Prime Minister's Adviser for Europe and Global Issues
- In office 2013–2016
- Prime Minister: David Cameron
- Preceded by: Jon Cunliffe
- Succeeded by: Olly Robbins

Second Permanent Secretary to the Treasury
- In office 2009–2013
- Prime Minister: Gordon Brown; David Cameron;
- Preceded by: John Kingman
- Succeeded by: Sharon White

Principal Private Secretary to the Prime Minister
- In office 27 June 2007 – 23 January 2008
- Prime Minister: Gordon Brown
- Preceded by: Olly Robbins
- Succeeded by: Jeremy Heywood

Downing Street Chief of Staff
- In office 27 June 2007 – 23 January 2008
- Prime Minister: Gordon Brown
- Preceded by: Jonathan Powell
- Succeeded by: Stephen Carter

Personal details
- Born: Thomas Whinfield Scholar 17 December 1968 (age 57)
- Parent: Michael Scholar (father);
- Education: Dulwich College
- Alma mater: Trinity Hall, Cambridge (BA); London School of Economics (MSc);

= Tom Scholar =

British civil servant (born 1968)

Sir Thomas Whinfield Scholar (born 17 December 1968) is a former British civil servant, who served as Permanent Secretary to the Treasury from 2016 to 2022. Following his exit from the UK Civil Service in September 2022, Scholar began to take up non-executive directorships in the private sector, including as chair of Santander UK from August 2025. As a civil servant, Scholar held multiple roles across various governments, including as an adviser on European and global issues in the Cabinet Office from 2013 to 2016, a director of Northern Rock post its nationalisation in 2008 and as chief of staff for Gordon Brown from mid 2007 to January 2008.

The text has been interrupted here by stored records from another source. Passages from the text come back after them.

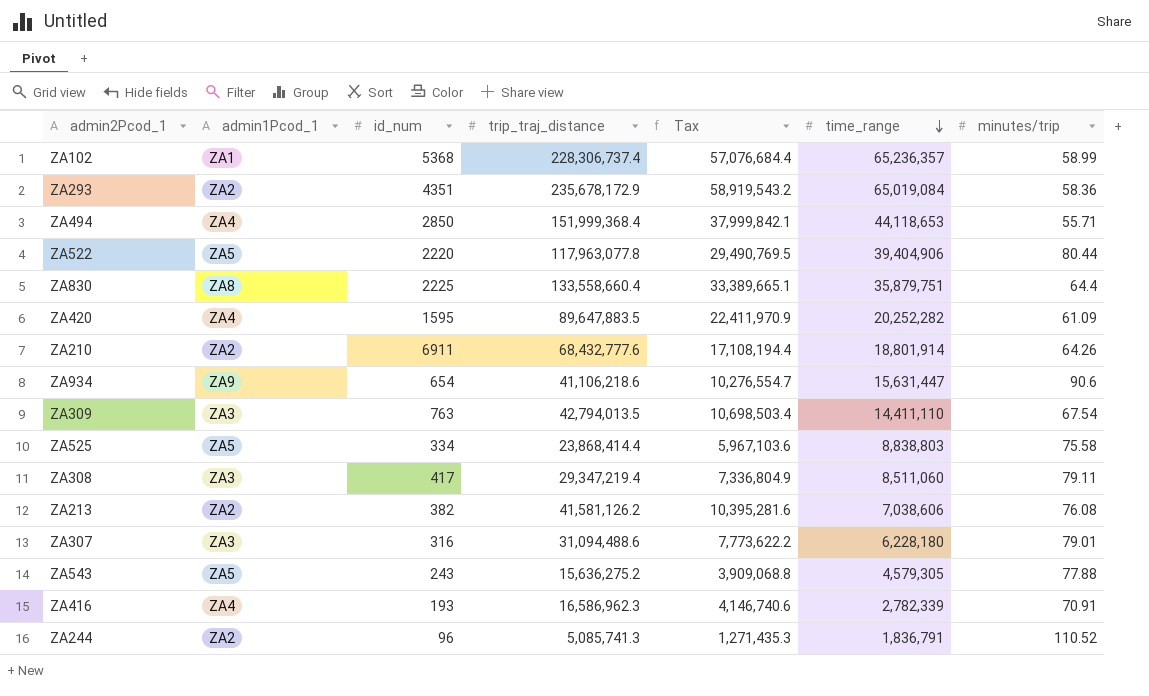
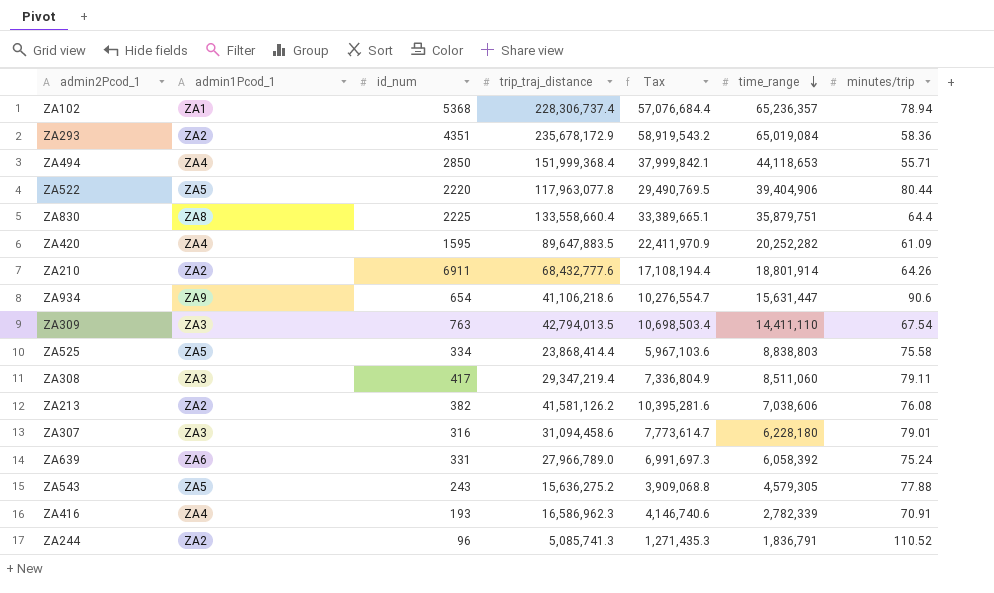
ZA102 | minutes/trip: 58.99 -> 78.94
ZA307 | trip_traj_distance: 31,094,488.6 -> 31,094,458.6
ZA307 | Tax: 7,773,622.2 -> 7,773,614.7
row ZA639: none -> ZA6 | 331 | 27,966,789.0 | 6,991,697.3 | 6,058,392 | 75.24

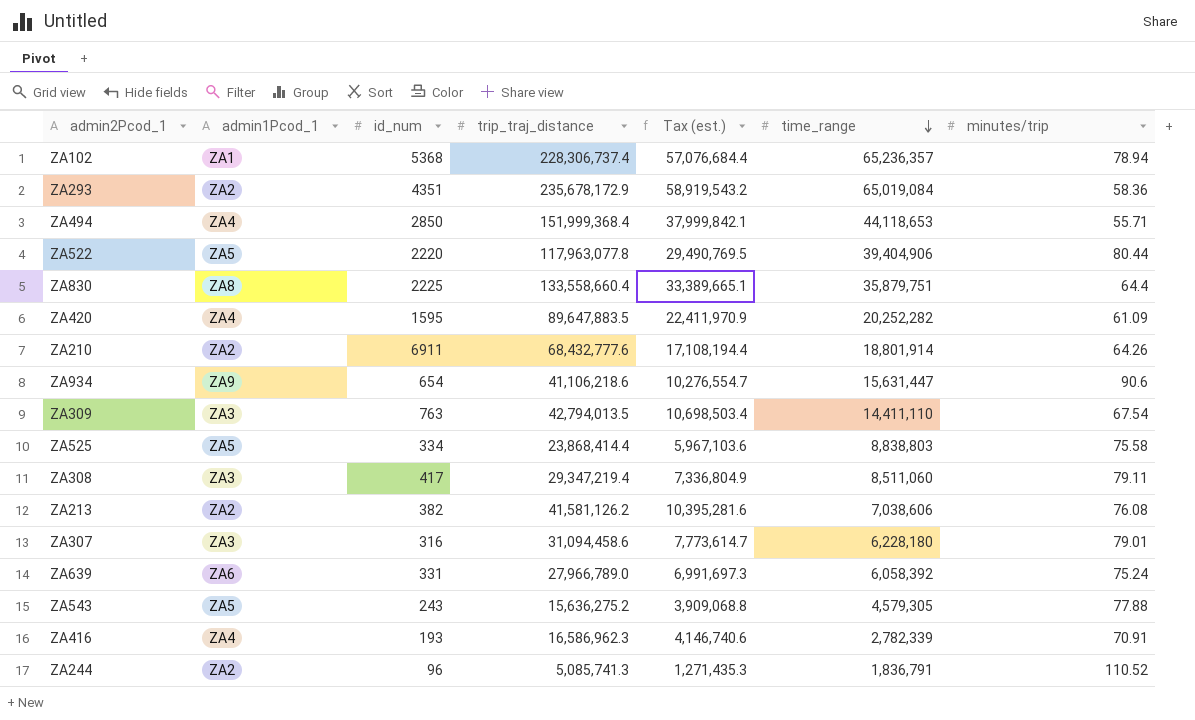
column name: Tax -> Tax (est.)

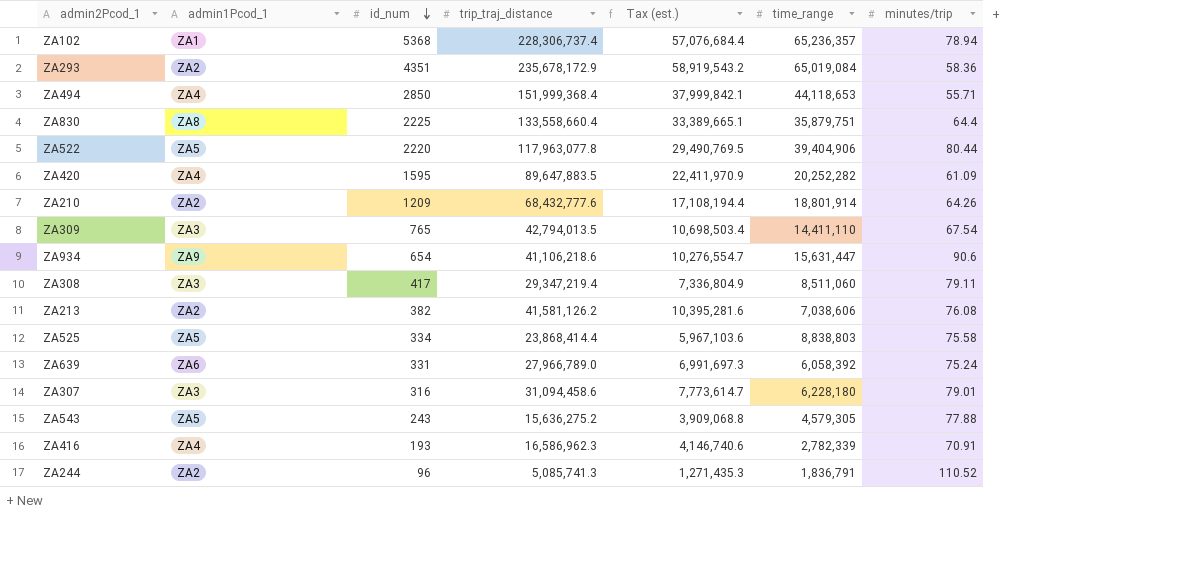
row order: time_range descending -> id_num descending
ZA210 | id_num: 6911 -> 1209
ZA309 | id_num: 763 -> 765

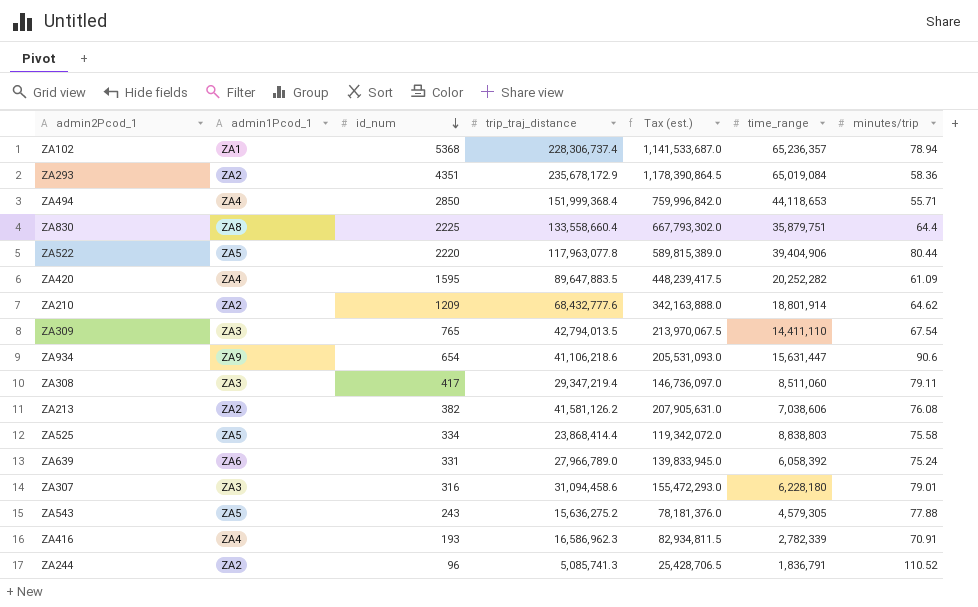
column Tax (est.) | formula: [trip_traj_distance] * 0.25 -> [trip_traj_distance] * 5
ZA210 | minutes/trip: 64.26 -> 64.62

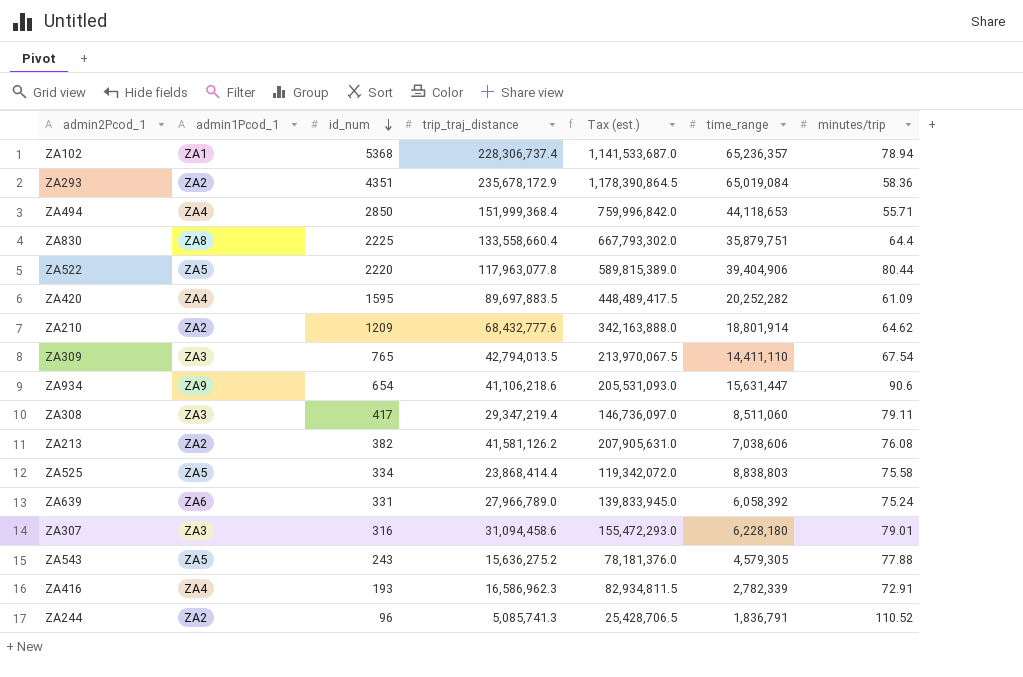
ZA420 | trip_traj_distance: 89,647,883.5 -> 89,697,883.5
ZA420 | Tax (est.): 448,239,417.5 -> 448,489,417.5
ZA416 | minutes/trip: 70.91 -> 72.91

==Early life and education==
Scholar was educated at Dulwich College (1979–1986), Trinity Hall, Cambridge (where he read History), and the London School of Economics.

He is the son of Sir Michael Scholar, who was Permanent Secretary of the Department of Trade and Industry between 1996 and 2001. He has two younger brothers, Richard and John (who is a lecturer in English literature at the University of Reading and worked at the Treasury).

==Career==
Scholar joined HM Treasury in 1992, rising to Principal Private Secretary to the Chancellor of the Exchequer in 1997, serving Gordon Brown until 2001. Following that posting, Scholar served as the British representative on the boards of the International Monetary Fund and the World Bank, attached to the British Embassy in Washington as Minister for Economic Affairs for six years.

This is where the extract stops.